Dell on Tuesday announced a partnership with telecommunications provider Telefonica to develop mobile products and services, which would expand its smartphone business in Latin America and Europe.
The companies will jointly focus on developing "smart mobile products" and services, a Dell spokesman said, declining further comment on what devices or services would be developed as part of the partnership. However, analysts said the relationship sets the stage for Telefonica to offer Dell's mobile devices, which include smartphones, tablets and netbooks, in the future.
Dell makes a pair of smartphones with Google's Linux-based Android operating system. The Mini 3i smartphone first became available in China through carrier China Mobile in late November. The company also makes the Aero smartphone, which will become available soon in the U.S. through wireless carrier AT&T. Dell also offers Inspiron Mini netbooks and is developing the Mini 5 tablet, which includes a 5-inch touch screen.
The Telefonica deal is a major win for Dell, said Will Stofega, program director at IDC.
"It's a big international player and has a lot of assets in Latin America," Stofega said. The company has a presence in most South American countries and also offers telecom services in Mexico. Telefonica also has a presence in European countries including Spain, the Czech Republic and the U.K., where it offers services through O2.
For Telefonica, Dell is a safe company to partner with as it brings a wide range of mobile products to the table that few companies can match. Companies like Apple, Google and Nokia offer mobile devices and services but can't match Dell on netbook offerings, he said. Recent IDC PC shipment numbers have shown a boost in netbook shipments in Europe through wireless carriers that bundle the low-cost PCs as part of mobile broadband contracts.
Wireless carriers want to subsidize phone offerings to under US$200, which Dell can do, Stofega said. Dell also has the mass production and mass distribution capability for its PCs that it can apply to cell phones.
Dell has already established partnerships with wireless carriers to distribute its mobile products, including Vodafone in Europe, Australia and New Zealand, M1 and Starhub in Singapore and Claro in Brazil.
Smartphones are a small piece of Dell's business, but will become an important component for the company to deliver mobile products and services, said John Spooner, analyst at Technology Business Research. A partnership with Telefonica could help improve smartphone and netbook shipments. Establishing a larger mobile business builds the potential to provide more data and Web-based services to consumers and enterprises, Spooner said.

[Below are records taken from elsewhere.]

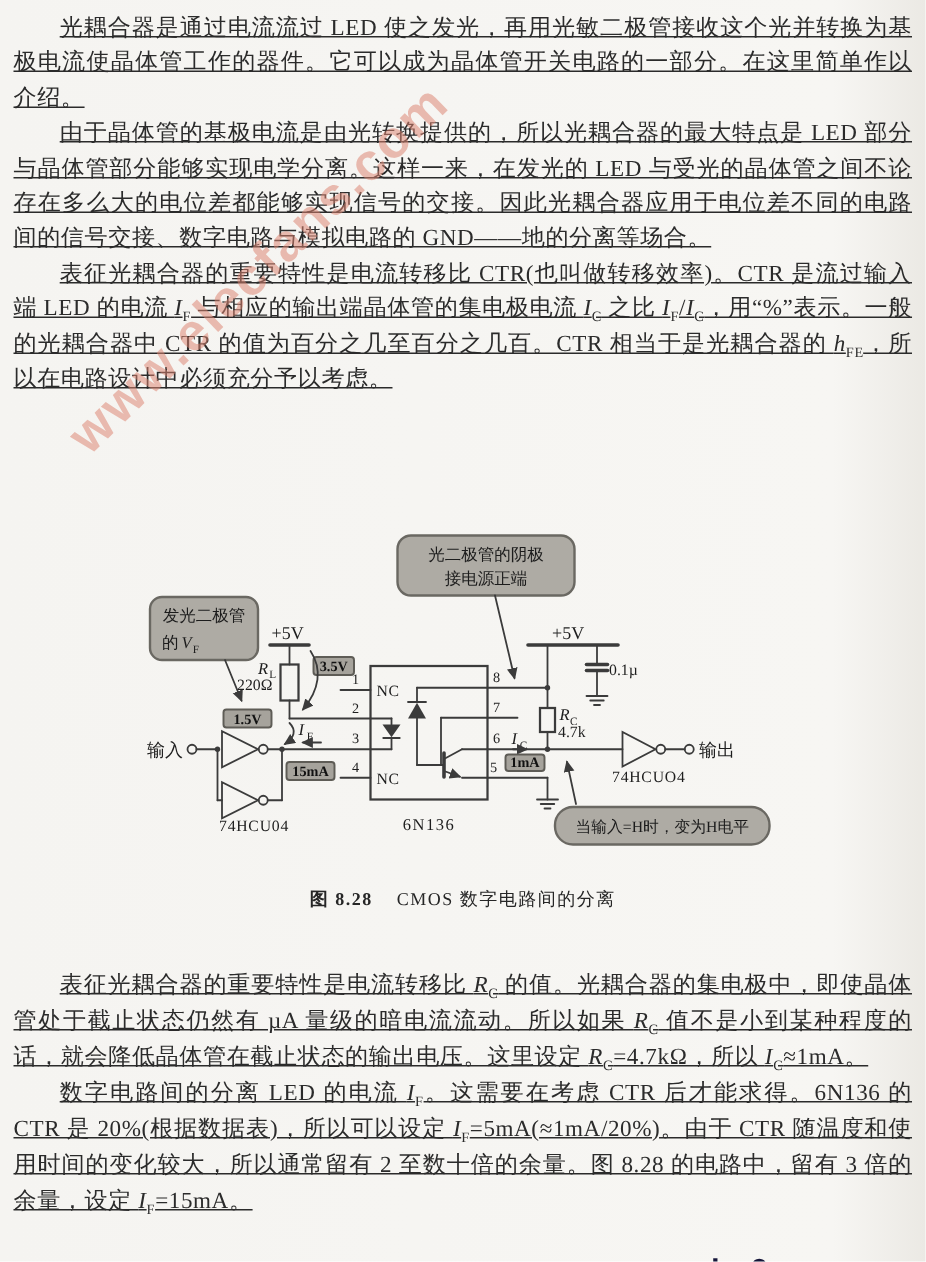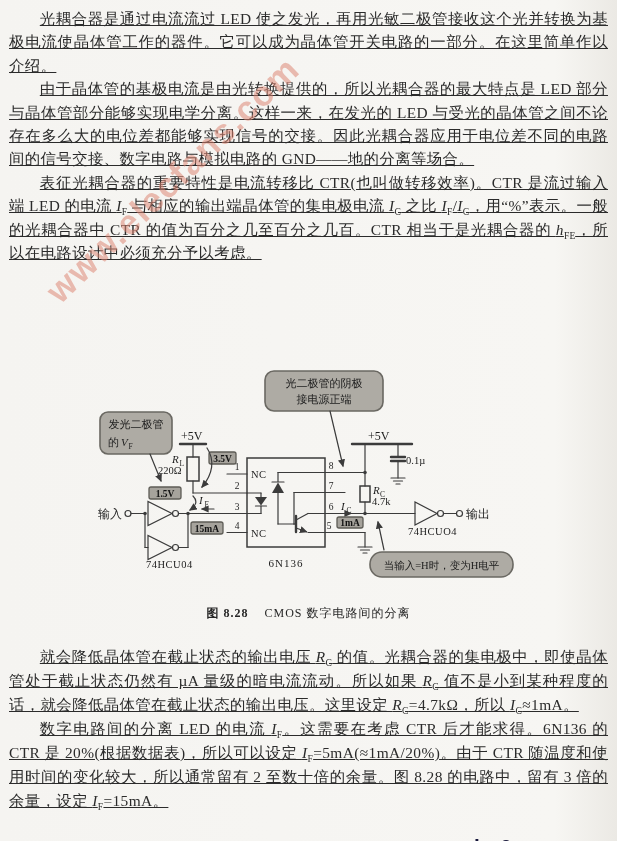--- a/index.html
+++ b/index.html
@@ -26,7 +26,7 @@
   .text-bottom .para{line-height:24px;}
   .it{font-style:italic;}
   sub{font-size:0.62em;line-height:0;}
-  .figure{position:absolute;top:362px;left:0;width:509px;height:280px;}
+  .figure{position:absolute;top:348px;left:0;width:509px;height:280px;}
   .caption{
     position:absolute;top:243px;left:0;width:617px;
     text-align:center;font-size:12px;color:#262626;letter-spacing:1px;

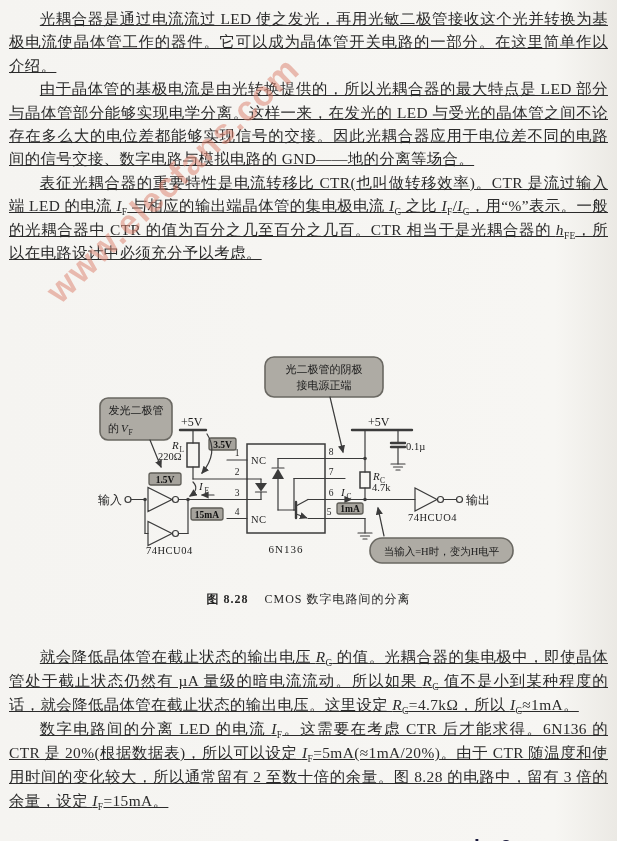--- a/index.html
+++ b/index.html
@@ -275,7 +275,7 @@
   </div>
 
   <div class="text-block text-bottom">
-    <p class="para"><span>就会降低晶体管在截止状态的输出电压 </span><span class="it">R</span><sub>C</sub><span> 的值。光耦合器的集电极中，即使晶体管处于截止状态仍然有 µA 量级的暗电流流动。所以如果 </span><span class="it">R</span><sub>C</sub><span> 值不是小到某种程度的话，就会降低晶体管在截止状态的输出电压。这里设定 </span><span class="it">R</span><sub>C</sub><span>=4.7kΩ，所以 </span><span class="it">I</span><sub>C</sub><span>≈1mA。</span></p>
+    <p class="para"><span>表征光耦合器的重要特性是电流转移比 </span><span class="it">R</span><sub>C</sub><span> 的值。光耦合器的集电极中，即使晶体管处于截止状态仍然有 µA 量级的暗电流流动。所以如果 </span><span class="it">R</span><sub>C</sub><span> 值不是小到某种程度的话，就会降低晶体管在截止状态的输出电压。这里设定 </span><span class="it">R</span><sub>C</sub><span>=4.7kΩ，所以 </span><span class="it">I</span><sub>C</sub><span>≈1mA。</span></p>
     <p class="para"><span>数字电路间的分离 LED 的电流 </span><span class="it">I</span><sub>F</sub><span>。这需要在考虑 CTR 后才能求得。6N136 的 CTR 是 20%(根据数据表)，所以可以设定 </span><span class="it">I</span><sub>F</sub><span>=5mA(≈1mA/20%)。由于 CTR 随温度和使用时间的变化较大，所以通常留有 2 至数十倍的余量。图 8.28 的电路中，留有 3 倍的余量，设定 </span><span class="it">I</span><sub>F</sub><span>=15mA。</span></p>
   </div>
 

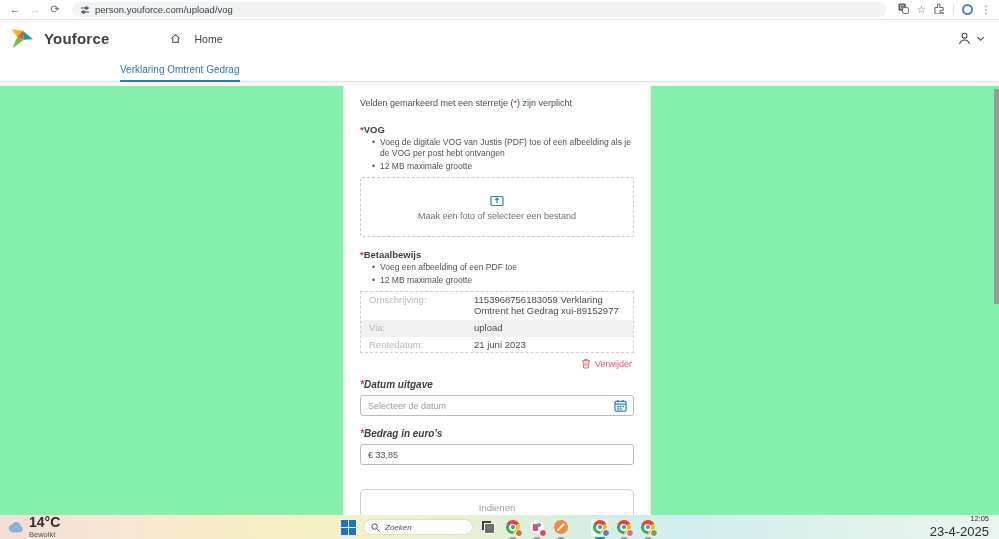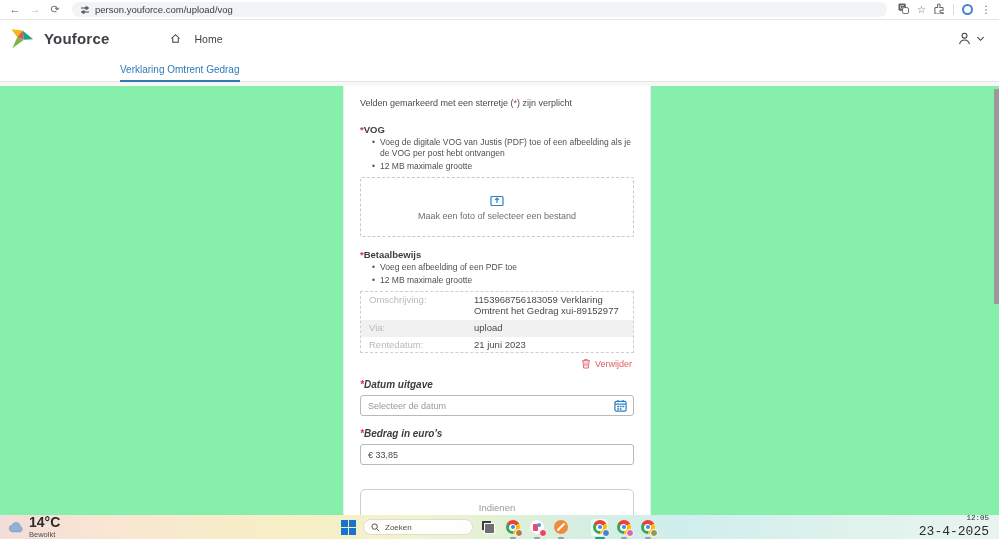--- a/index.html
+++ b/index.html
@@ -131,7 +131,7 @@
   .paintapp { width:14px; height:14px; border-radius:50%; background:#fff; position:relative; box-shadow:0 0 0 .5px #ddd; }
   .paintapp::before { content:""; position:absolute; left:3px; top:4px; width:5px; height:7px; background:#e84b6e; border-radius:1px; }
   .paintapp::after { content:""; position:absolute; right:3px; top:3px; width:4px; height:4px; background:#4a9de0; border-radius:50%; }
-  .tb-clock { margin-left:auto; padding-right:10px; text-align:right; cursor:pointer;font-family:Liberation Mono, monospace; }
+  .tb-clock { margin-left:auto; padding-right:10px; text-align:right; cursor:pointer; }
   .tb-time { font-size:7.5px; color:#2b2b2b; line-height:1.3; }
   .tb-date { font-size:13px; color:#2b2b2b; line-height:1.2; }
   .gap8 { width:8px; }

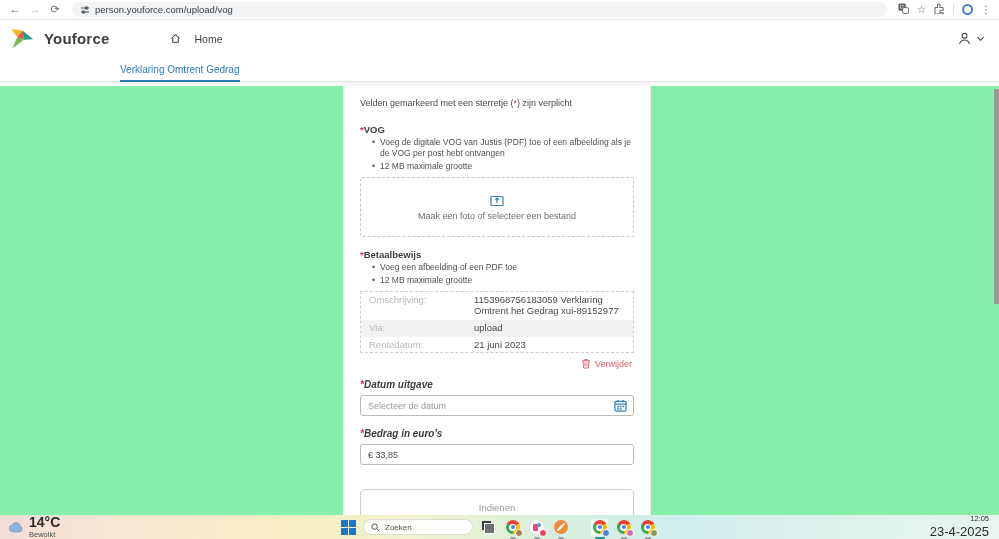--- a/index.html
+++ b/index.html
@@ -103,7 +103,7 @@
   .weather { display:flex; align-items:center; gap:5px; padding-left:8px; cursor:pointer; }
   .weather-temp { font-size:14px; font-weight:700; color:#2b2b2b; line-height:1.2; }
   .weather-cond { font-size:7.5px; color:#4f4f4f; line-height:1.1; }
-  .tb-center { position:absolute; left:341px; top:0; height:24px; display:flex; align-items:center; gap:7px; }
+  .tb-center { position:absolute; left:341px; top:0; height:24px; display:flex; align-items:center; gap:7px;font-style:italic; }
   .start-btn { width:15px; height:15px; display:grid; grid-template-columns:7px 7px; grid-template-rows:7px 7px; gap:1px; cursor:pointer; }
   .start-btn span { background:#1874cd; }
   .search-pill {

Dell is taking the right steps to enter the mobile device business, but the partnership with Telefonica doesn't guarantee success, analysts said. The company is a late entrant into a smartphone market dominated by companies like Nokia, Apple, Samsung, Research In Motion and LG Electronics. Even companies like Google and Microsoft have entered the market with specialized services offerings. The world's second-largest PC maker, Acer, is also vying for the same opportunity to bundle mobile devices with services, analysts said.
"Everyone wants to get in here and play," Stofega said.